We present a systematic analysis of scale-dependent properties of filamentary structures in seven nearby molecular clouds $-$ Taurus, Ophiuchus, Perseus, Orion A, California, IC 5146, Vela C $-$ using the multiscale extraction method $getsf$. Alongside the usual surface density profiles $\Sigma(r)$, we derived volume density profiles $\rho(r)$ for a large sample of filaments, providing new observational constraints on their three-dimensional structure. The half-maximum widths $H$ and $h$ of the surface and volume density profiles, respectively, systematically increase with the spatial scale, following power laws $\tilde{H} \propto Y^{0.50}$ and $\tilde{h} \propto Y^{0.37}$, with distributions spanning $\sim 0.01 - 1 $ pc across all scales, challenging the notion of a universal filament width of $\sim 0.1$ pc. The median volume density slopes $\tilde{\beta} \approx 2.1 - 2.4$ are systematically lower than the value $\beta = 4$ expected for an isothermal cylinder in hydrostatic equilibrium. For shallow profiles with $\beta \lesssim 1$, the volume density width $h$ falls below the surface density width $H$ by one to two orders of magnitude, demonstrating that surface density widths overestimate the true physical extent of filaments with shallow profiles. Volume density contrasts are substantially higher than surface density contrasts ($\tilde{C}_{\rho} \approx 17 - 52$ versus $\tilde{C}_{\Sigma} \approx 1.1 - 2.7$), confirming that filaments are substantially more prominent in three dimensions than their projected appearance suggests. Measured filament widths and slopes systematically depend on the angular resolution and distance, highlighting the importance of accounting for resolution bias in comparative filament studies.

Editorial analysis

A structured set of objections, weighed in public.
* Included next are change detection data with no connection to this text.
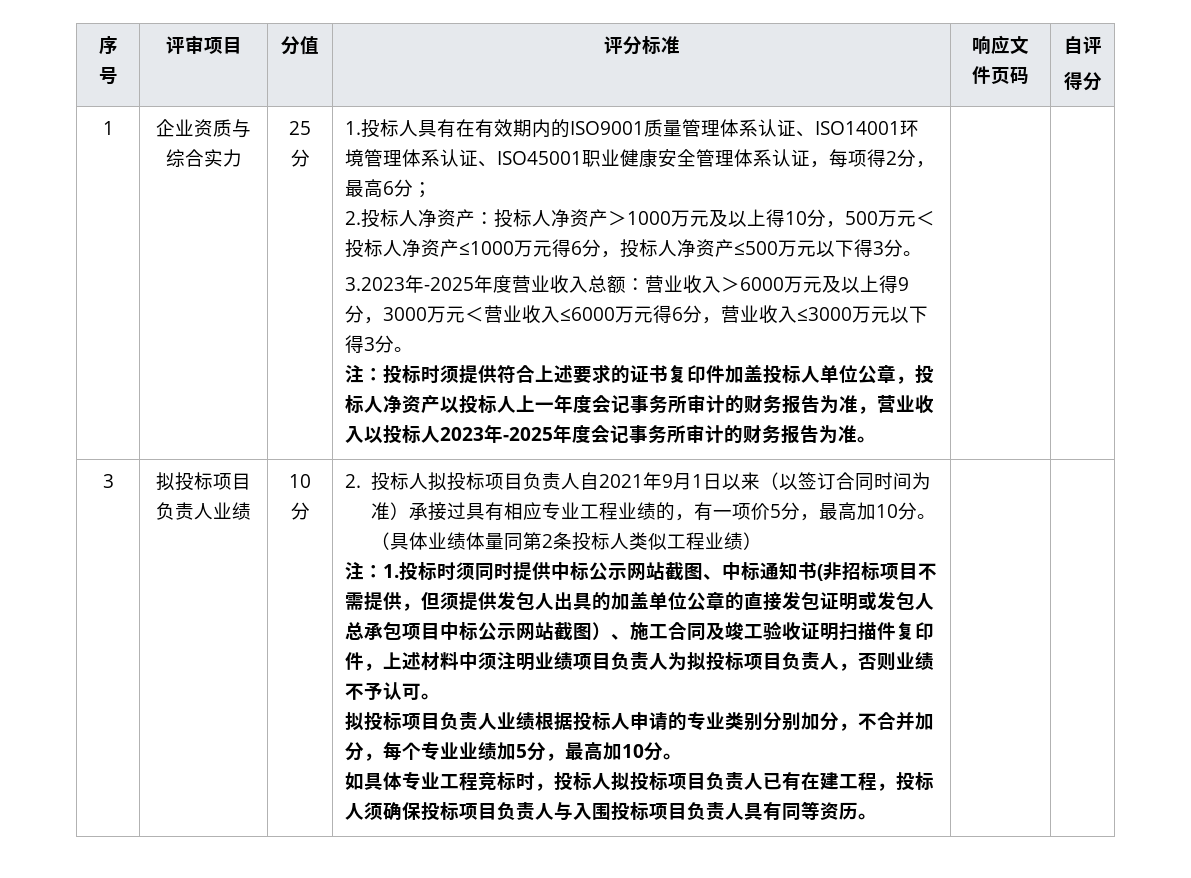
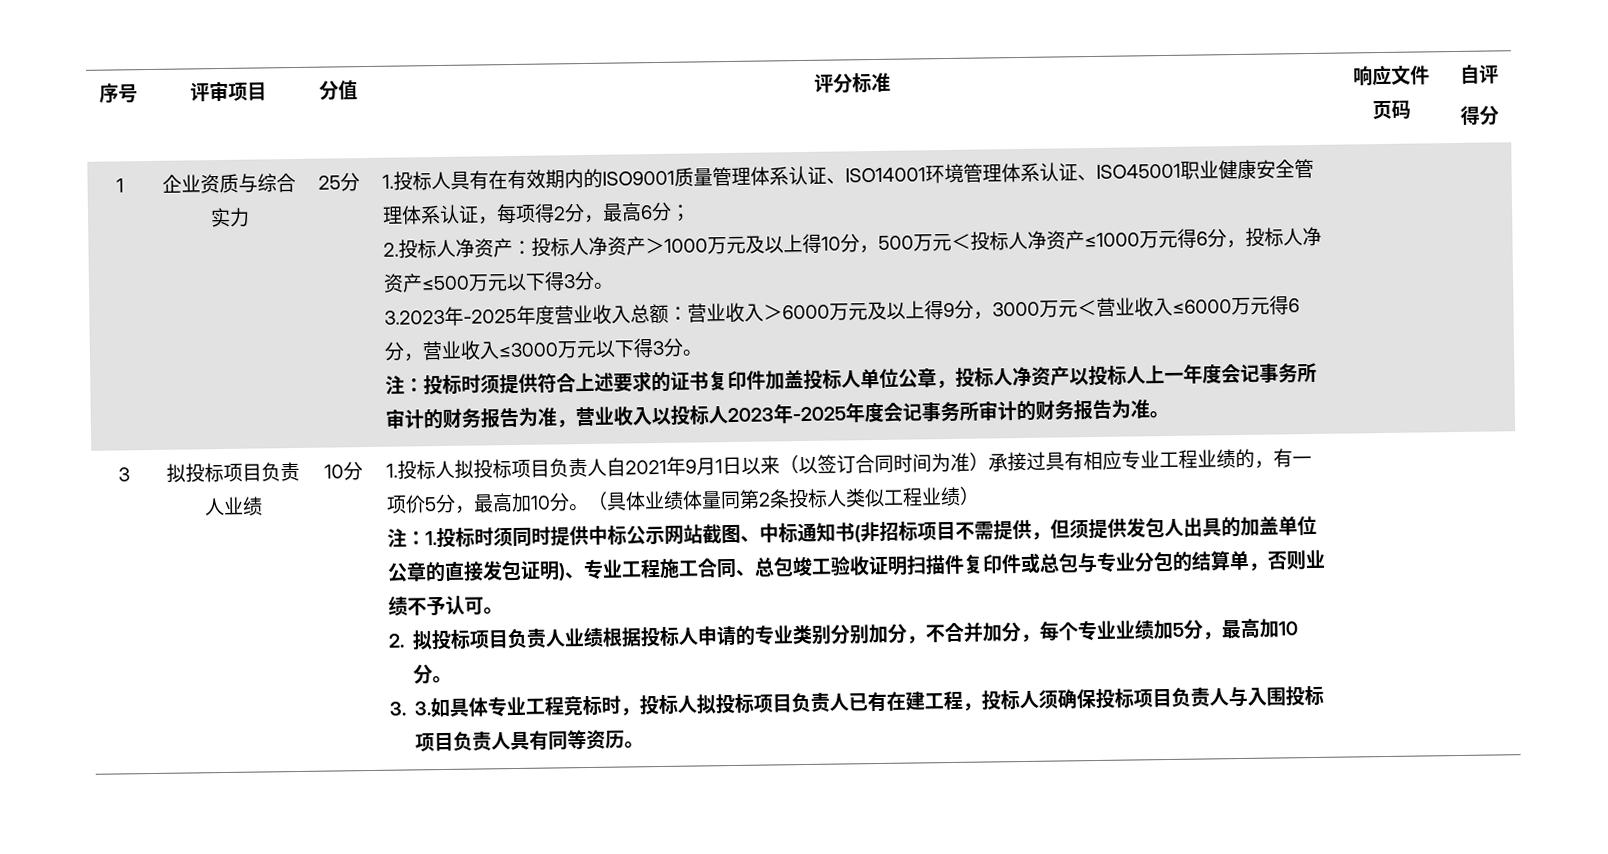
- 2.投标人拟投标项目负责人自2021年9月1日以来（以签订合同时间为准）承接过具有相应专业工程业绩的，有一项价5分，最高加10分。
+ 1.投标人拟投标项目负责人自2021年9月1日以来（以签订合同时间为准）承接过具有相应专业工程业绩的，有一项价5分，最高加10分。
- 注：1.投标时须同时提供中标公示网站截图、中标通知书(非招标项目不需提供，但须提供发包人出具的加盖单位公章的直接发包证明或发包人总承包项目中标公示网站截图）、施工合同及竣工验收证明扫描件复印件，上述材料中须注明业绩项目负责人为拟投标项目负责人，否则业绩不予认可。
+ 注：1.投标时须同时提供中标公示网站截图、中标通知书(非招标项目不需提供，但须提供发包人出具的加盖单位公章的直接发包证明)、专业工程施工合同、总包竣工验收证明扫描件复印件或总包与专业分包的结算单，否则业绩不予认可。
- 拟投标项目负责人业绩根据投标人申请的专业类别分别加分，不合并加分，每个专业业绩加5分，最高加10分。
+ 2.拟投标项目负责人业绩根据投标人申请的专业类别分别加分，不合并加分，每个专业业绩加5分，最高加10分。
- 如具体专业工程竞标时，投标人拟投标项目负责人已有在建工程，投标人须确保投标项目负责人与入围投标项目负责人具有同等资历。
+ 3. 3.如具体专业工程竞标时，投标人拟投标项目负责人已有在建工程，投标人须确保投标项目负责人与入围投标项目负责人具有同等资历。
Desk editor's note, referee report, simulated authors' rebuttal, and a circularity audit. Tearing a paper down is the easy half of reading it; the pith above is the substance, this is the friction.
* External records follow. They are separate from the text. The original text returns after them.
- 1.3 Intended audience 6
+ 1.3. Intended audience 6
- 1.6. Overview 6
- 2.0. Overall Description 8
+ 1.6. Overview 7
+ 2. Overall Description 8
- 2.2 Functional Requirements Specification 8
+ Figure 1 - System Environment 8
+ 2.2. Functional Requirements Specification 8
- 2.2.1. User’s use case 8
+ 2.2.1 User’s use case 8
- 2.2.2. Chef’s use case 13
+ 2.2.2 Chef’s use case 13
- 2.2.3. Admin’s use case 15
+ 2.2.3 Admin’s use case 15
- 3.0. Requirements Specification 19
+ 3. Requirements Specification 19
Desk Editor's Note private letter to a colleague

The paper finds filament widths scaling with extraction scale Y across seven clouds and volume-density slopes shallower than isothermal-cylinder expectations, but the getsf decomposition could be contributing to the reported trend.

read the letter

The main takeaway is that half-maximum widths of both surface and volume density profiles grow with the spatial scale at which filaments are pulled out, roughly as Y to the 0.5 and 0.37, and that the median volume-density power-law indices sit around 2.1-2.4 instead of the 4 expected for a hydrostatic isothermal cylinder. They also report much higher contrasts in volume density than in surface density and flag that everything depends on resolution and distance.

Referee Report

3 major / 3 minor

Summary. The paper analyzes filamentary structures across seven nearby molecular clouds (Taurus, Ophiuchus, Perseus, Orion A, California, IC 5146, Vela C) using the getsf multiscale extraction method. It derives both surface density profiles Σ(r) and volume density profiles ρ(r), reporting that half-maximum widths systematically increase with extraction scale Y according to power laws H̃ ∝ Y^{0.50} and h̃ ∝ Y^{0.37} (spanning ~0.01-1 pc), that median volume density slopes are β̃ ≈ 2.1-2.4 (lower than the β=4 expected for isothermal hydrostatic cylinders), that volume density contrasts are much higher than surface density contrasts, and that widths and slopes depend on angular resolution and distance.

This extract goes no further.